If you use multilevel subdirectories to store data files, the garbage collector does not start automatically.
You must use one of your own shell scripts, cron items, or other methods to perform garbage collection.
For example, the following script is equivalent to setting "session.gc_ES114en =1440" (24 minutes) :
cd /path/to/sessions find -cmin +24 | xargs rm

session.referer_check =
Session ID is considered invalid if the "Referer" field in the request header does not contain the string specified here.
Note: Session ID will still be considered valid if the "Referer" field does not exist in the request header at all.
The default is null, meaning no checks are made (all are considered valid).

session.entropy_file = "/dev/urandom"
Additional external high-entropy resources (files) for creating session ID,
For example, "/dev/random" or "/dev/urandom" on UNIX systems

session.entropy_length = 0
The number of bytes read from a high-entropy resource (suggested value: 16).

session.use_cookies = On
Whether to use cookie to save the session ID on the client side

session.use_only_cookies = Off
Whether to save the session ID on the client side using cookie only
Turning this option on avoids the security issues associated with passing sessions using URL.
But disabling the Cookie client will make the session not work.

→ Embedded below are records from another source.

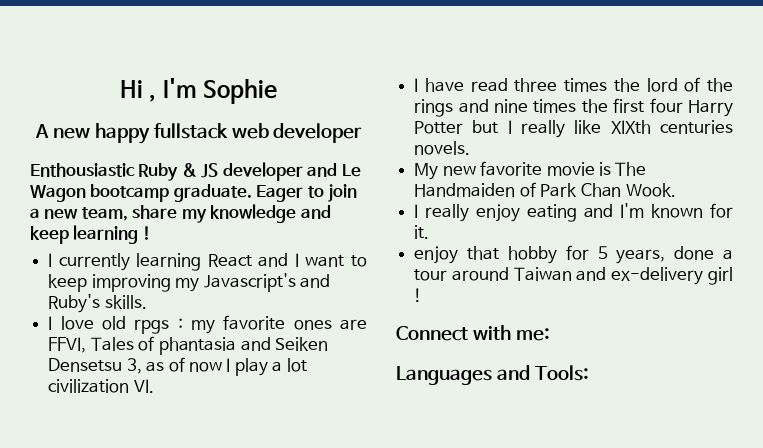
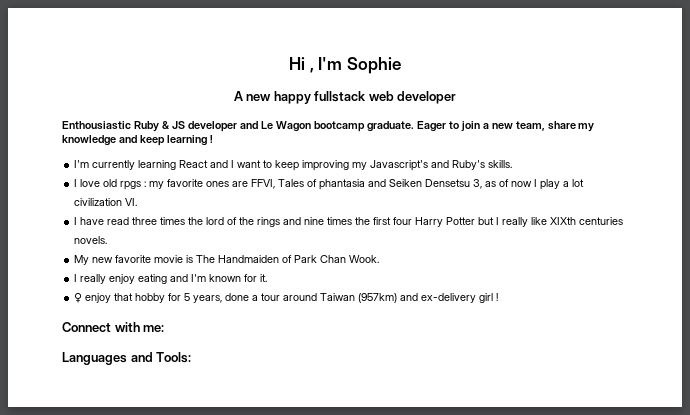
[48,253,53,267] I -> [74,160,90,168] I'm
(430, 232) none -> [74,292,83,303] ♀
(572, 274) none -> [358,293,398,303] (957km)

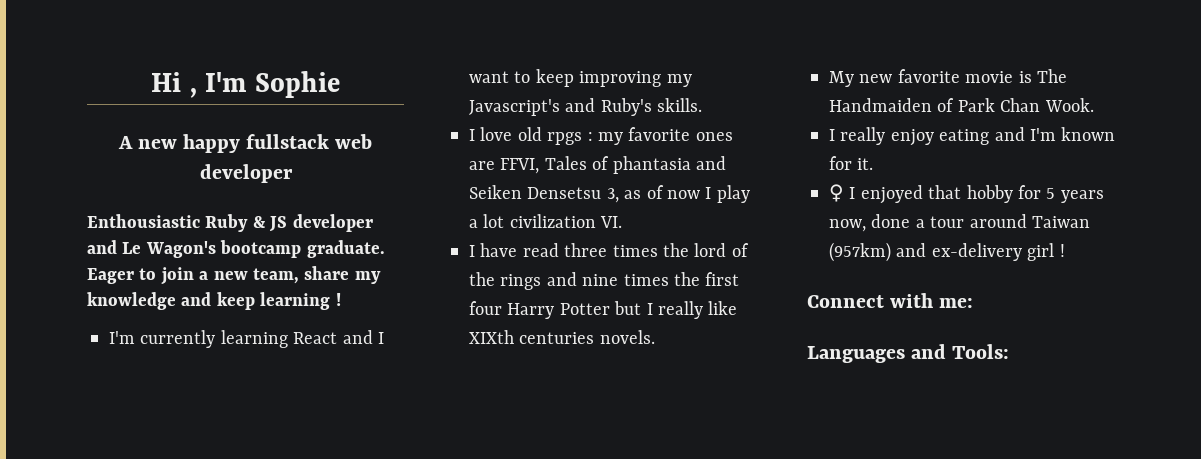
[275,121,311,132] Wagon -> [145,241,216,258] Wagon's
[85,293,112,303] enjoy -> [849,185,923,204] I enjoyed
[193,295,223,303] years, -> [1060,190,1104,203] [829,219,866,232] years now,

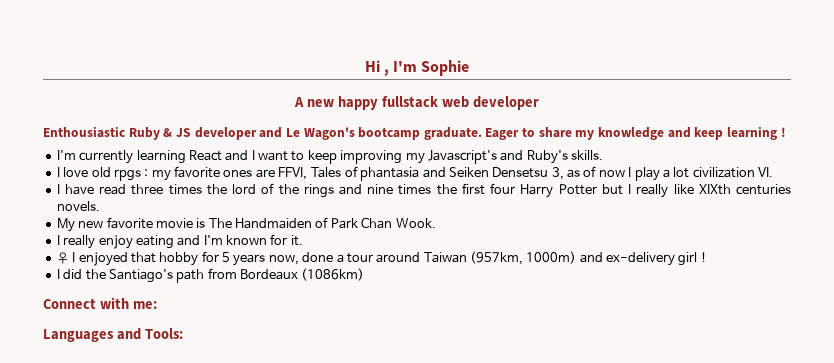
[160,267,299,285] join a new team, -> (536, 132) none
[829,242,891,262] (957km) -> [469,251,577,265] (957km, 1000m)
(1065, 250) none -> [56,268,365,283] // I did the Santiago's path from Bordeaux (1086km)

session.cookie_lifetime = 0
Pass the Cookie period of validity (seconds) for session ID, with 0 being valid only for the duration of browser opening.

session.cookie_path = "/"
Pass the Cookie action path for session ID.

session.cookie_domain =
Pass the Cookie scope of session ID.
The default null represents the host name generated according to the cookie specification.

session.cookie_secure = Off
Whether to send cookie only over a secure connection (https).

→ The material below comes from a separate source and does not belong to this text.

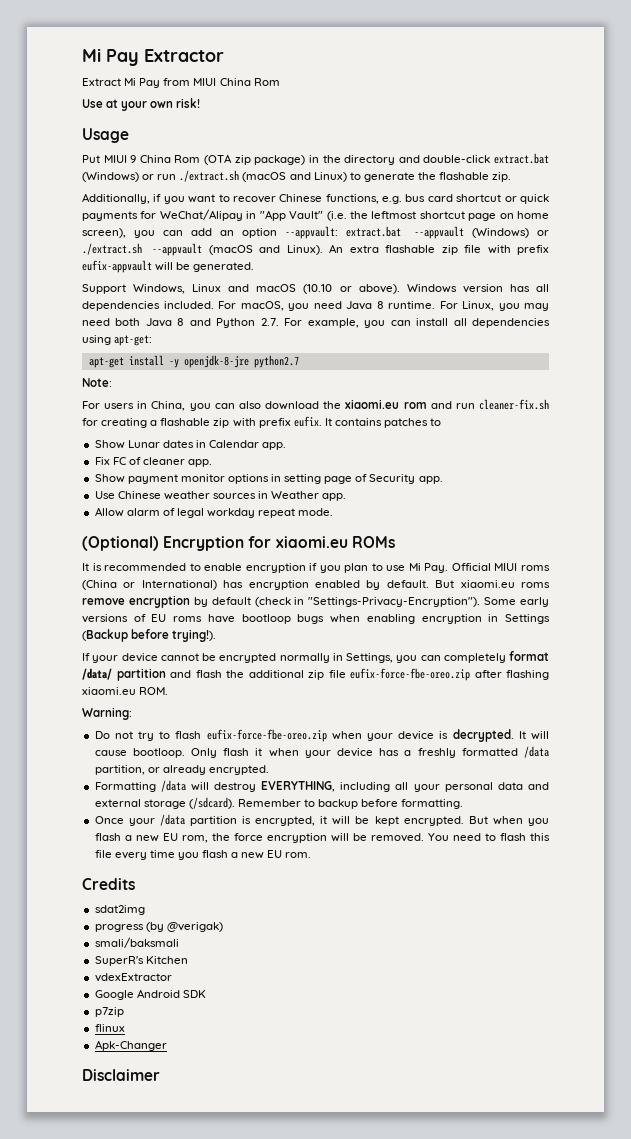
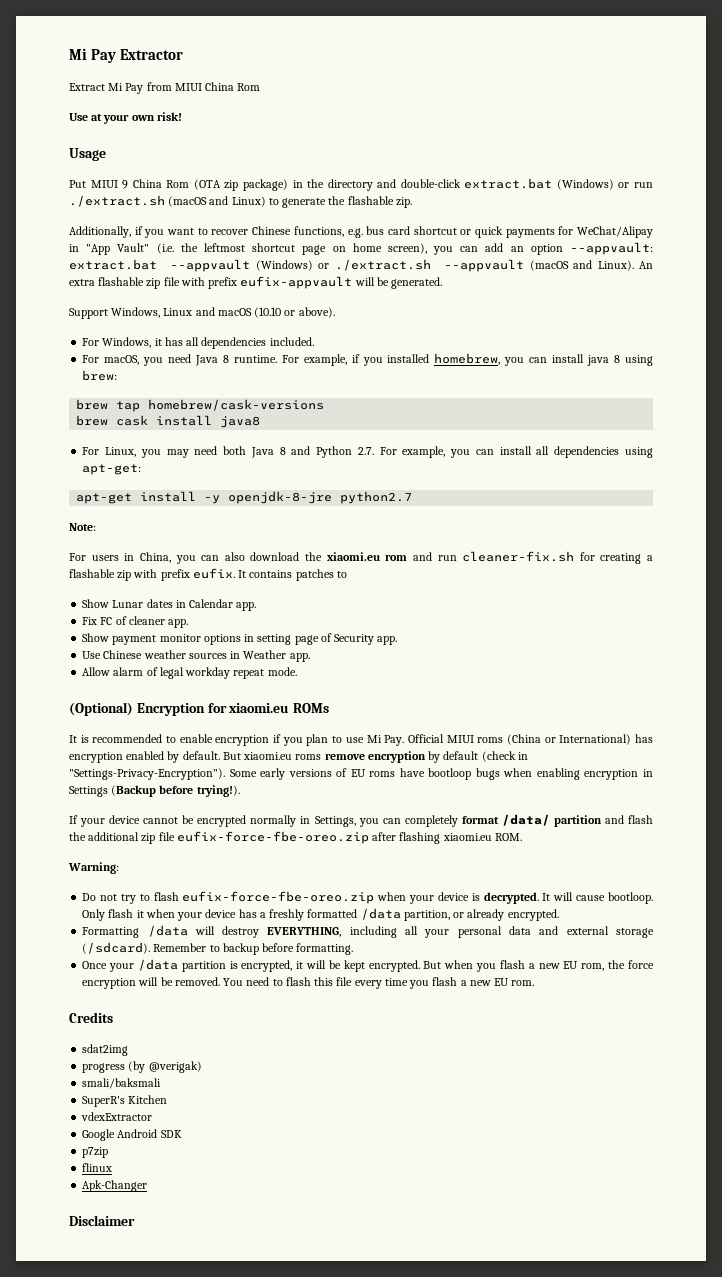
[406,284,503,293] Windows version -> [82,337,162,348] // For Windows, it
(214, 305) none -> (314, 341) //
(458, 305) none -> [303,353,653,366] [82,370,118,381] [76,399,325,412] [76,415,261,428] [82,447,100,455] example, if you installed homebrew, you can install java 8 using brew: // brew tap homebrew/cask-versions // brew cask install java8 // For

session.cookie_httponly = Off
Whether to add the httpOnly flag to cookie (HTTP protocol access only),
This results in the client script (JavaScript, etc.) not being able to access the cookie.
Turning this command on effectively prevents session hijacking via the XSS attack.

session.cache_limiter = "nocache"
Set to {nocache|private|public} to specify the cache control mode for session pages,
Or set to null to prevent caching disabled commands from being sent in the http reply header.

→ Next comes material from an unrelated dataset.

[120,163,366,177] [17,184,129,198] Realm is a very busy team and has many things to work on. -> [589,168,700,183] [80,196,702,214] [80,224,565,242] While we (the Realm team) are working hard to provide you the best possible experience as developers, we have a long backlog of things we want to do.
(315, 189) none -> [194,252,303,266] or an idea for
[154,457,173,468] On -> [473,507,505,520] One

session.cache_expire = 180
Specify the duration of the session page in client cache (minutes)
session.cache_limiter =nocache, this setting is invalid.

session.use_trans_sid = Off
Whether to display SID(session ID) in URL using plain code.
The default is disabled because it poses a security risk to your users:
1 - the user may contain effective sid URL through email/irc/QQ/MSN... Ways to tell others.
2- URL containing valid sid may be saved on a public computer.
3- Users may save URL with fixed sid in their favorites or browsing history.
URL-based session management is always more risky than ES239en-based session management, so it should be disabled.

session.bug_compat_42 = On
session.bug_compat_warn = On
The previous version of PHP4.2 had an unindicated "BUG" :
The global session variable is allowed to be initialized even if register_globals=Off,
If you use this feature in es254EN 4.3 or later, it will display a warning.
It is recommended to close the "BUG" and display a warning.

session.hash_function = 0
A hash algorithm for generating SID. SHA-1 is more secure
0: MD5 (128 bits)
1: SHA-1 (160 bits)
SHA-1 is recommended.

session.hash_bits_per_character = 4
Specifies how much bit is saved per character in the SID string,
These 2 base Numbers are the result of the hash function.
4: 0-9, a-f
5: 0-9, a-v
6: 0-9, a-z, A-Z, "-", ","
The recommended value is 5

url_rewriter.tags = "a=href,area=href,frame=src,form=,fieldset="
This instruction belongs to the PHP core, not the Session module.
Specifies which HTML tags to override to include SID(valid only if ES293en.use_trans_ES296en =On)
form and fieldset are special:
If you include them, the URL rewrite will add 1 hidden" < input > ", which contains information that should have been added to URL.
To comply with XHTML, remove the form entry and add it before and after the form field < fieldset > The tag.
Note: All valid entries require an equal sign (even if no value follows).
The recommended value is "a=href,area=href,frame=src,input=src,form=fakeentry".